Antonio lives in Salerno and advises travellers through The Voyage Co.

What is the hidden gem of Campania most visitors never reach?

We asked Antonio about the part of the region that visitors most consistently miss.

Il Cilento, simply. South of the Amalfi Coast tourist circuit, the Cilento National Park covers both a beautiful stretch of coastline and a wide interior of hills and valleys where small towns have barely changed in generations. The coast here is spectacular, with clear water and far fewer visitors than the Amalfi or Sorrentine Peninsula to the north, and the national park interior rewards anyone willing to drive into it. Antonio describes the whole region as a treasure chest of wonders, and the reason most visitors never open it is simply that it sits outside the area most tour operators cover.

How to spend 48 hours in Salerno and the Cilento

We asked Antonio to plan two days for a visitor to his region.

He would start with Paestum. One of the best-preserved ancient Greek temple complexes in the world sits here, in the flat plain south of Salerno, and it is an extraordinary place that most Italy visitors do not know exists. Three Doric temples, two of which are nearly intact, built in the 6th and 5th centuries BC, standing in a field between the mountains and the sea. Most people know Pompeii. Far fewer know Paestum, and yet the temples are older and the atmosphere around them is remarkably different: open sky, tall grass, almost no crowds on a quiet morning. Give Paestum the time it deserves.

From there, he advises to head south into the Cilento. Follow the coast road, stop at Agropoli or Castellabate, find somewhere for lunch and let the afternoon slow down. This is a part of southern Italy that runs on its own pace, and the right way to experience it is to adapt to that.

The mistake visitors make in Campania

We asked Antonio what he sees most often from travellers to this region.

Only visiting the northern part of the region. Naples and Pompeii and the Amalfi Coast are all worth visiting, but treating them as if they are the whole of Campania means leaving Salerno, Paestum and the entire Cilento completely undiscovered. The region does not end at Positano, and Antonio's view is that the further south you go, the more genuinely interesting the landscape, the food and the way of life becomes.

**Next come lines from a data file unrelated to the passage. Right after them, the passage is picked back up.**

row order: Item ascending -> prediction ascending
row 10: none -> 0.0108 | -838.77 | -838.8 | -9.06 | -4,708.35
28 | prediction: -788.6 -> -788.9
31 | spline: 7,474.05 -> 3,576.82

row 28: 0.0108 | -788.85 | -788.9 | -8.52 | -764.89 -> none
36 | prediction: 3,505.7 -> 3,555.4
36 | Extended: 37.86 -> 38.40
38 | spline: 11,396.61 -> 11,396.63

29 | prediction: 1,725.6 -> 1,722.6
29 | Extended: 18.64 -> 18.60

The best time of year to visit Salerno and the Cilento

We asked Antonio when he would personally recommend coming.

Spring. The reasoning is practical and immediately convincing: less chaos and an ideal climate. Southern Italy in July and August is hot in a way that makes being outside in the middle of the day genuinely uncomfortable, and the more popular coastal spots along the Cilento fill up with Italian summer visitors. In spring, the temperatures are comfortable, the landscape is green and full of wildflowers, and you can move through the towns and coast without fighting for anything.

What to eat in Salerno and the Cilento

We asked Antonio for the one food experience visitors should not miss.

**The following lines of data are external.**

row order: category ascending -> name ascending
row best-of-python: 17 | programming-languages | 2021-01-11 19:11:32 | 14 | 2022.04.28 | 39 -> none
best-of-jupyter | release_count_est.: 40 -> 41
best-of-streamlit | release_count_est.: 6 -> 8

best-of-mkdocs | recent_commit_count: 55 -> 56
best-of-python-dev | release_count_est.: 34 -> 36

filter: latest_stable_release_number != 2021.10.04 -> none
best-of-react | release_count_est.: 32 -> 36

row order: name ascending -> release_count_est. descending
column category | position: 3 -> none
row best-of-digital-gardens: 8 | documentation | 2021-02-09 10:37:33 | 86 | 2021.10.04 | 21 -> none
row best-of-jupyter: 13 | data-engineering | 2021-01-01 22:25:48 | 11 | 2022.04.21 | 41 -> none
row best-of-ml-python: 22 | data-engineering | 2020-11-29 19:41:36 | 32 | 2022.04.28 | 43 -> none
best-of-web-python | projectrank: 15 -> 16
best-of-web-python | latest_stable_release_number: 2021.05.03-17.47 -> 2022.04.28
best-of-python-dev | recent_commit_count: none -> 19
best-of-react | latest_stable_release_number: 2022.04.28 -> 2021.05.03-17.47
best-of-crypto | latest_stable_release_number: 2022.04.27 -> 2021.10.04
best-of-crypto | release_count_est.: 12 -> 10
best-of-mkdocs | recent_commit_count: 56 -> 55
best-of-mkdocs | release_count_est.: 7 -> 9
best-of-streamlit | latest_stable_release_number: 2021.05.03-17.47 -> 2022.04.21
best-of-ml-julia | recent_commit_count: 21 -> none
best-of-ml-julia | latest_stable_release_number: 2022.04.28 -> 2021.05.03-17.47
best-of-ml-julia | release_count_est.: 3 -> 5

Mozzarella, and he means this in the most local possible sense. The Cilento and the Piana del Sele, the broad plain just south of Salerno where Paestum sits, are at the heart of buffalo mozzarella production in Campania. This is where the real thing is made: mozzarella di bufala pulled fresh that morning from a local dairy, still warm, with a texture and flavour that bears almost no resemblance to the supermarket version most people have encountered. Find a local caseificio, buy it fresh, eat it simply with a little olive oil and a piece of good bread, and understand what the rest of the world has been trying to imitate.

Salerno and the Cilento are what southern Italy looks like when you stop where most itineraries end and keep driving. Greek temples in a quiet field, a national park most people have never heard of, mozzarella from a dairy down the road. Go further south than the guidebook tells you to.